**WHAT TO WORK ON**
Keep images out and repeat all data exactly.

**DATA FOR THIS EXERCISE**
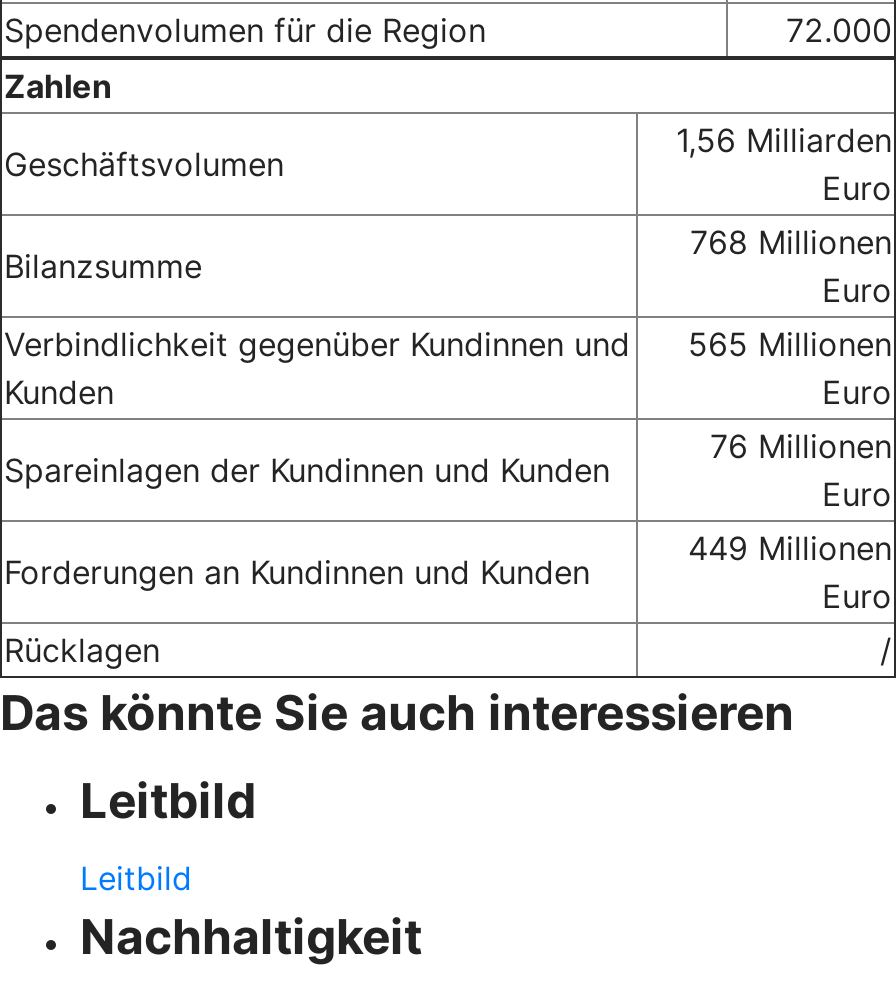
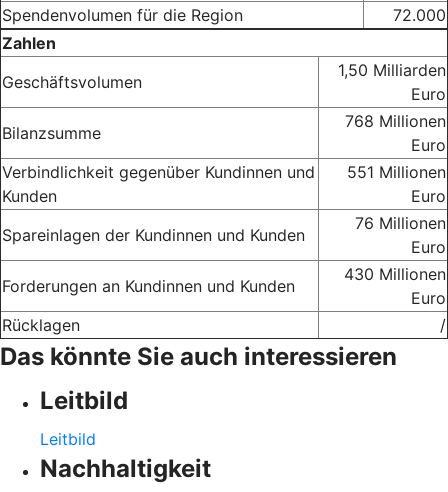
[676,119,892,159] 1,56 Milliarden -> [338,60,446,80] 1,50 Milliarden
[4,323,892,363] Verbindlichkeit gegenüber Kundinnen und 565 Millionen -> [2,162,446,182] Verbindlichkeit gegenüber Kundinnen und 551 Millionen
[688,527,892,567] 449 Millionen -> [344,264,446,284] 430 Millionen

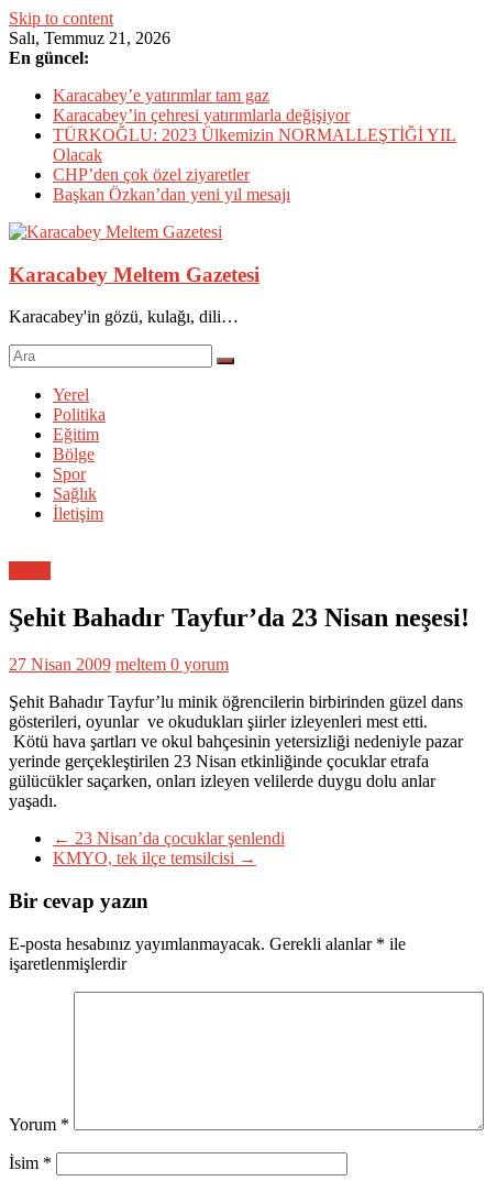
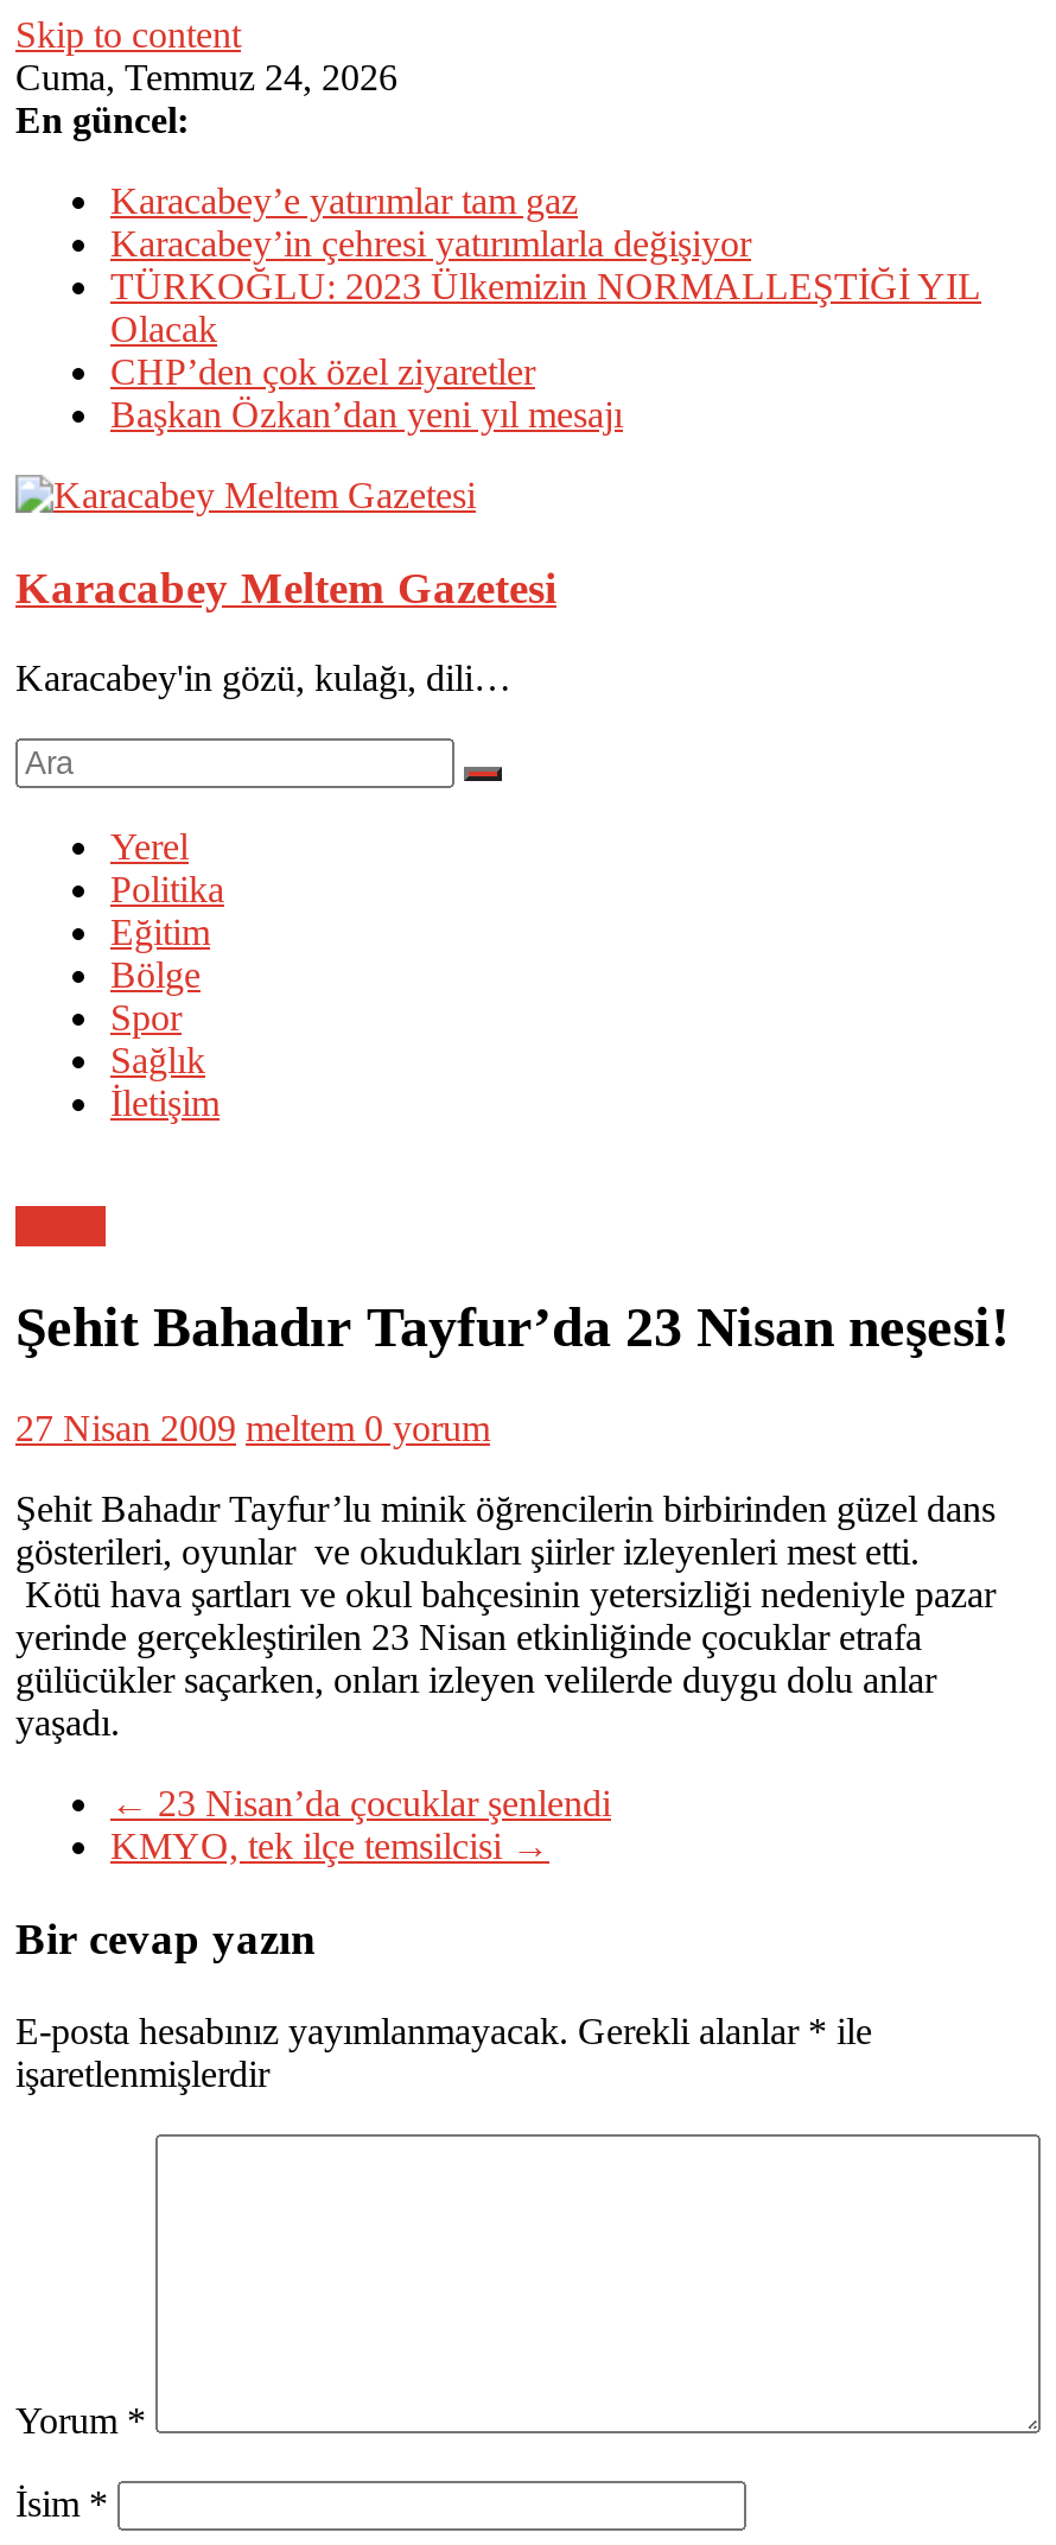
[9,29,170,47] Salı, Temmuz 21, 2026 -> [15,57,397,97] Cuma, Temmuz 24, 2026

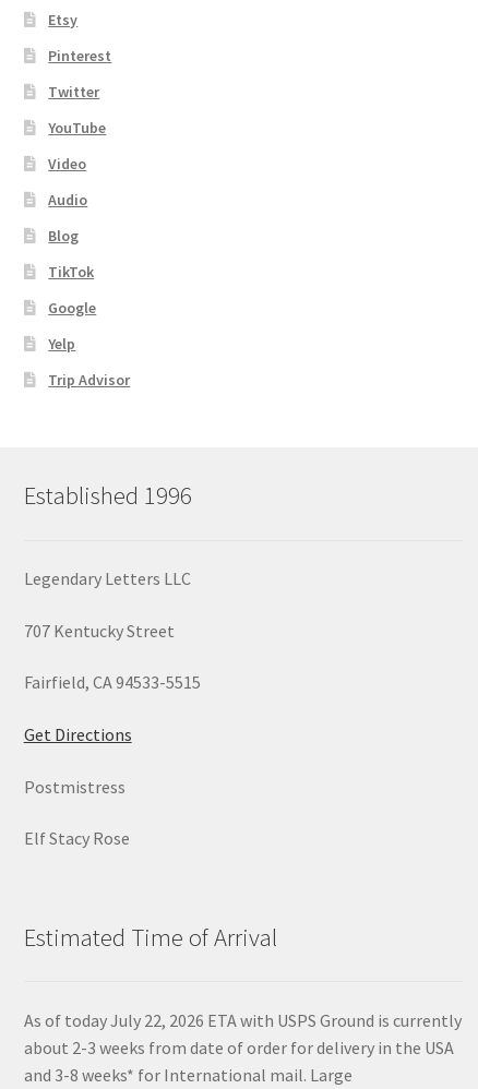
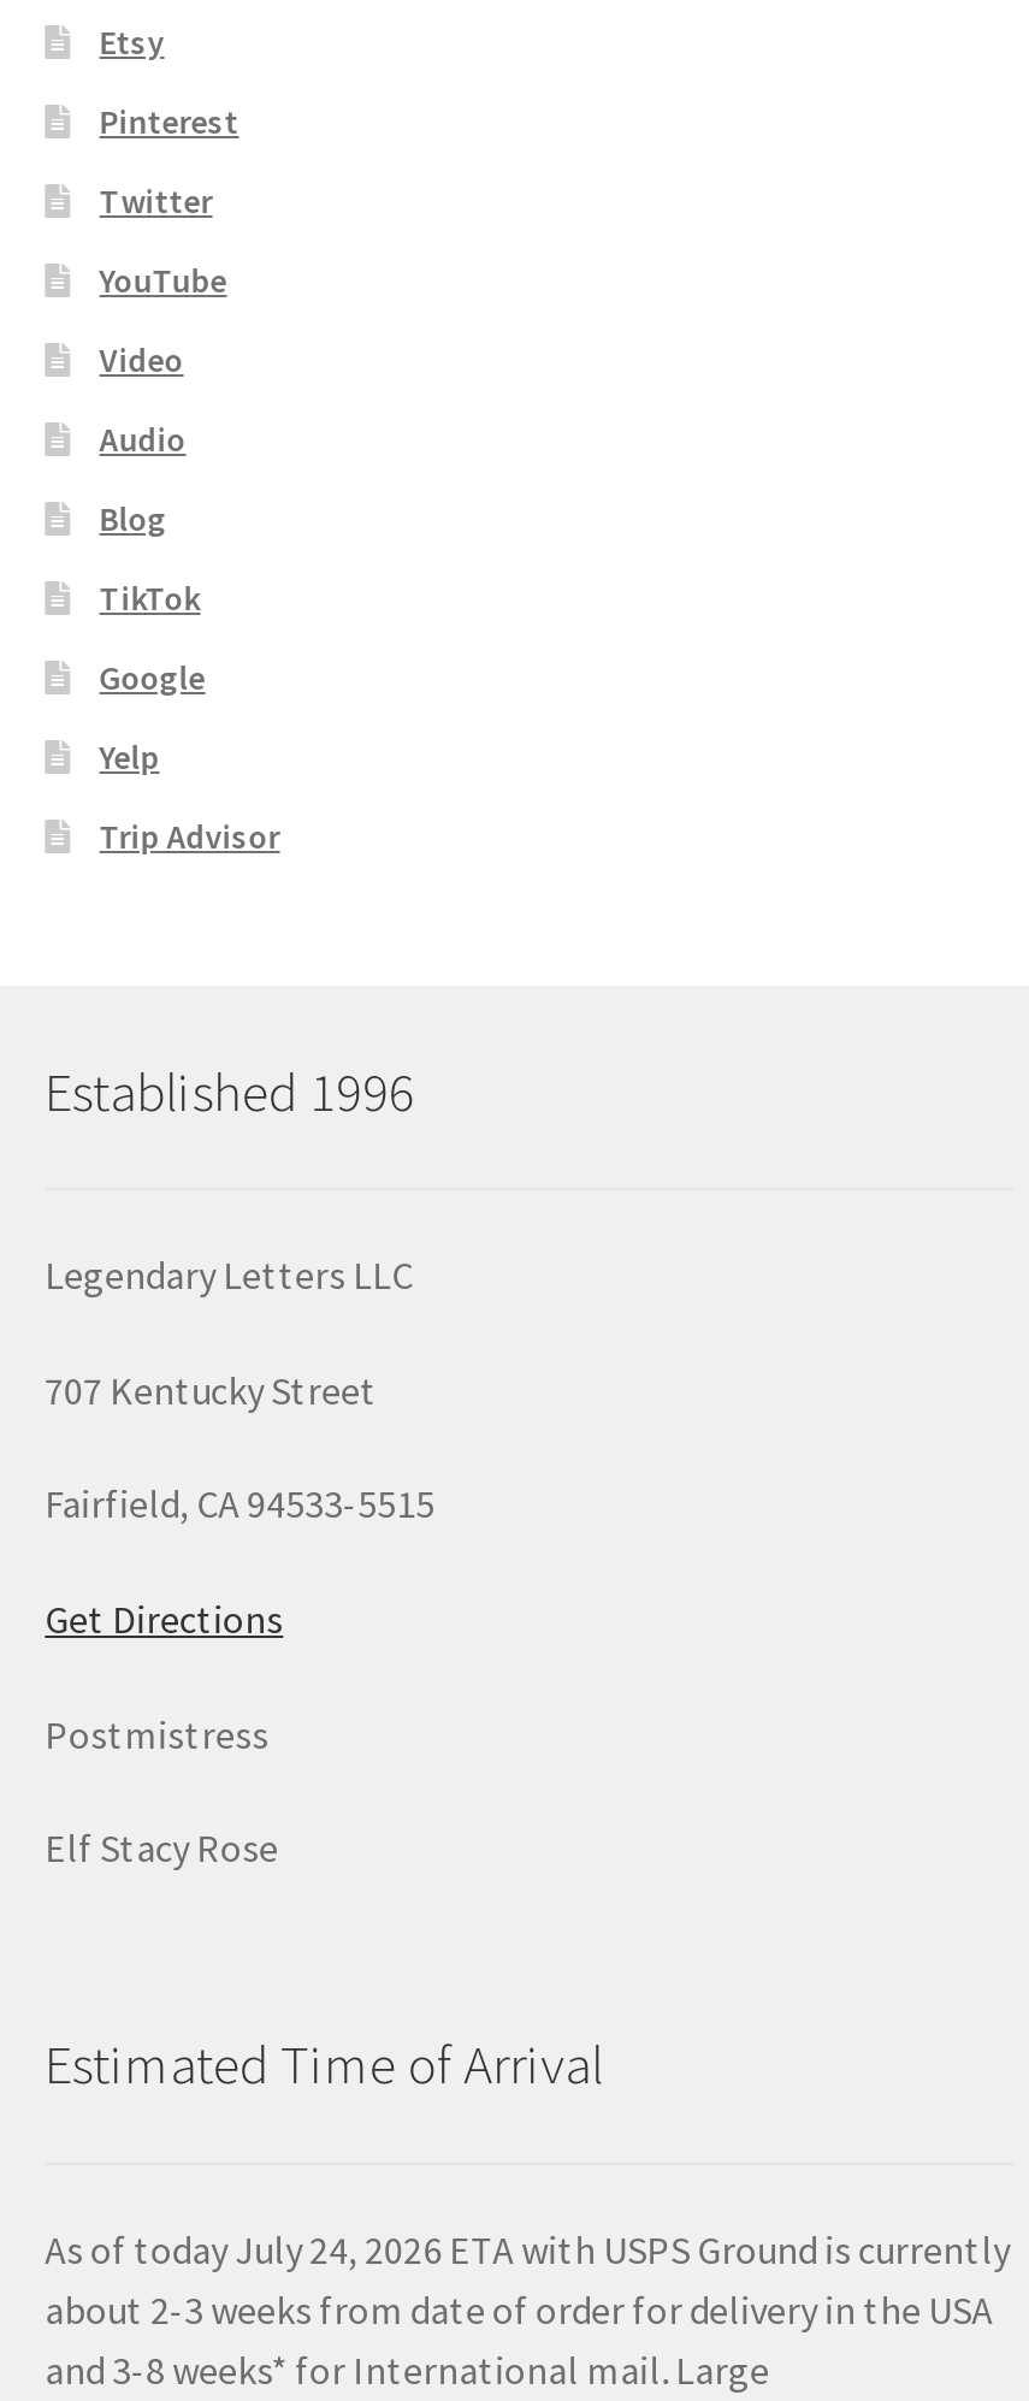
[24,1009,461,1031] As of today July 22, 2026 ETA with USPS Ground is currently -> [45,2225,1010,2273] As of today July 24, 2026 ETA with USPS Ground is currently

**EXPECTED OUTPUT**
[676,119,892,159] 1,56 Milliarden -> [338,60,446,80] 1,50 Milliarden
[4,323,892,363] Verbindlichkeit gegenüber Kundinnen und 565 Millionen -> [2,162,446,182] Verbindlichkeit gegenüber Kundinnen und 551 Millionen
[688,527,892,567] 449 Millionen -> [344,264,446,284] 430 Millionen

[9,29,170,47] Salı, Temmuz 21, 2026 -> [15,57,397,97] Cuma, Temmuz 24, 2026

[24,1009,461,1031] As of today July 22, 2026 ETA with USPS Ground is currently -> [45,2225,1010,2273] As of today July 24, 2026 ETA with USPS Ground is currently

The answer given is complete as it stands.